▶ [What you should do]:
Copy every record exactly, with nothing left out.

(Beginning of Source material)

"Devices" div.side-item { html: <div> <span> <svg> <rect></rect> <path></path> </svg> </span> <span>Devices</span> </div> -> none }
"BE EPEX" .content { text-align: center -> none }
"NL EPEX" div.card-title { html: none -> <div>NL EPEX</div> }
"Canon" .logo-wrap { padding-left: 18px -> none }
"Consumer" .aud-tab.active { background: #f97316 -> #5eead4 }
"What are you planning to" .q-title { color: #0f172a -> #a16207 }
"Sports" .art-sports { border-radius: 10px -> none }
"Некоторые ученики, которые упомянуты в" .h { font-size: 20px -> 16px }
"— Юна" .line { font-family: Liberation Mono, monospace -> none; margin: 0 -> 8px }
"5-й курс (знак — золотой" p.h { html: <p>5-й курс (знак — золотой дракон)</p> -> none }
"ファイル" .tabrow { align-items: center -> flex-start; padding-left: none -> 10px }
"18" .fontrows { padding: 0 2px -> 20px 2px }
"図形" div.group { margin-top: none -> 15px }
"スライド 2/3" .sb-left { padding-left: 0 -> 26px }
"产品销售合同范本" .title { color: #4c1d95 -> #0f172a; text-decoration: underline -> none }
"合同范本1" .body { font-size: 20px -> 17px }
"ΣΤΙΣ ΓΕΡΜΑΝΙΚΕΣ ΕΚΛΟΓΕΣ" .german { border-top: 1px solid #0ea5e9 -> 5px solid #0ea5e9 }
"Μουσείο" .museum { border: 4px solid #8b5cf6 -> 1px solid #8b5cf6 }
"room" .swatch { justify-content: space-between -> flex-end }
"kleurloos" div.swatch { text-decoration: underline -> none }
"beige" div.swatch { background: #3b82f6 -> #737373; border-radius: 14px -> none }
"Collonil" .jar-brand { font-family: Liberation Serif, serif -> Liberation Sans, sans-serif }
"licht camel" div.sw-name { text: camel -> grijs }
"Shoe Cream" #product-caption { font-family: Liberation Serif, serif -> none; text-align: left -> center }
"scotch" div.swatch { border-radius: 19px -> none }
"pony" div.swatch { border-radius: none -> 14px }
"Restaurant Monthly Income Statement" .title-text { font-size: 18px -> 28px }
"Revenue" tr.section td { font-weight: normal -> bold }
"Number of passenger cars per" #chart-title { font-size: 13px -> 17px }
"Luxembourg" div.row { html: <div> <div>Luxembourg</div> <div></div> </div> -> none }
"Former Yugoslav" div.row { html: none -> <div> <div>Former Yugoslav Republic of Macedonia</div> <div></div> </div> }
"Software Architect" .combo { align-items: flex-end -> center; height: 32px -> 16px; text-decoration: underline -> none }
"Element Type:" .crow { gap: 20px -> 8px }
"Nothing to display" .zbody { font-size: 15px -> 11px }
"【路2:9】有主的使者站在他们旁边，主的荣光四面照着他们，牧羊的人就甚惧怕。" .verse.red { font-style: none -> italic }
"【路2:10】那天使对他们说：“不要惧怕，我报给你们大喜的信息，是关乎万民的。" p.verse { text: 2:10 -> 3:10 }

(End of Source material)

▶ [Exercise output]:
"Devices" div.side-item { html: <div> <span> <svg> <rect></rect> <path></path> </svg> </span> <span>Devices</span> </div> -> none }
"BE EPEX" .content { text-align: center -> none }
"NL EPEX" div.card-title { html: none -> <div>NL EPEX</div> }
"Canon" .logo-wrap { padding-left: 18px -> none }
"Consumer" .aud-tab.active { background: #f97316 -> #5eead4 }
"What are you planning to" .q-title { color: #0f172a -> #a16207 }
"Sports" .art-sports { border-radius: 10px -> none }
"Некоторые ученики, которые упомянуты в" .h { font-size: 20px -> 16px }
"— Юна" .line { font-family: Liberation Mono, monospace -> none; margin: 0 -> 8px }
"5-й курс (знак — золотой" p.h { html: <p>5-й курс (знак — золотой дракон)</p> -> none }
"ファイル" .tabrow { align-items: center -> flex-start; padding-left: none -> 10px }
"18" .fontrows { padding: 0 2px -> 20px 2px }
"図形" div.group { margin-top: none -> 15px }
"スライド 2/3" .sb-left { padding-left: 0 -> 26px }
"产品销售合同范本" .title { color: #4c1d95 -> #0f172a; text-decoration: underline -> none }
"合同范本1" .body { font-size: 20px -> 17px }
"ΣΤΙΣ ΓΕΡΜΑΝΙΚΕΣ ΕΚΛΟΓΕΣ" .german { border-top: 1px solid #0ea5e9 -> 5px solid #0ea5e9 }
"Μουσείο" .museum { border: 4px solid #8b5cf6 -> 1px solid #8b5cf6 }
"room" .swatch { justify-content: space-between -> flex-end }
"kleurloos" div.swatch { text-decoration: underline -> none }
"beige" div.swatch { background: #3b82f6 -> #737373; border-radius: 14px -> none }
"Collonil" .jar-brand { font-family: Liberation Serif, serif -> Liberation Sans, sans-serif }
"licht camel" div.sw-name { text: camel -> grijs }
"Shoe Cream" #product-caption { font-family: Liberation Serif, serif -> none; text-align: left -> center }
"scotch" div.swatch { border-radius: 19px -> none }
"pony" div.swatch { border-radius: none -> 14px }
"Restaurant Monthly Income Statement" .title-text { font-size: 18px -> 28px }
"Revenue" tr.section td { font-weight: normal -> bold }
"Number of passenger cars per" #chart-title { font-size: 13px -> 17px }
"Luxembourg" div.row { html: <div> <div>Luxembourg</div> <div></div> </div> -> none }
"Former Yugoslav" div.row { html: none -> <div> <div>Former Yugoslav Republic of Macedonia</div> <div></div> </div> }
"Software Architect" .combo { align-items: flex-end -> center; height: 32px -> 16px; text-decoration: underline -> none }
"Element Type:" .crow { gap: 20px -> 8px }
"Nothing to display" .zbody { font-size: 15px -> 11px }
"【路2:9】有主的使者站在他们旁边，主的荣光四面照着他们，牧羊的人就甚惧怕。" .verse.red { font-style: none -> italic }
"【路2:10】那天使对他们说：“不要惧怕，我报给你们大喜的信息，是关乎万民的。" p.verse { text: 2:10 -> 3:10 }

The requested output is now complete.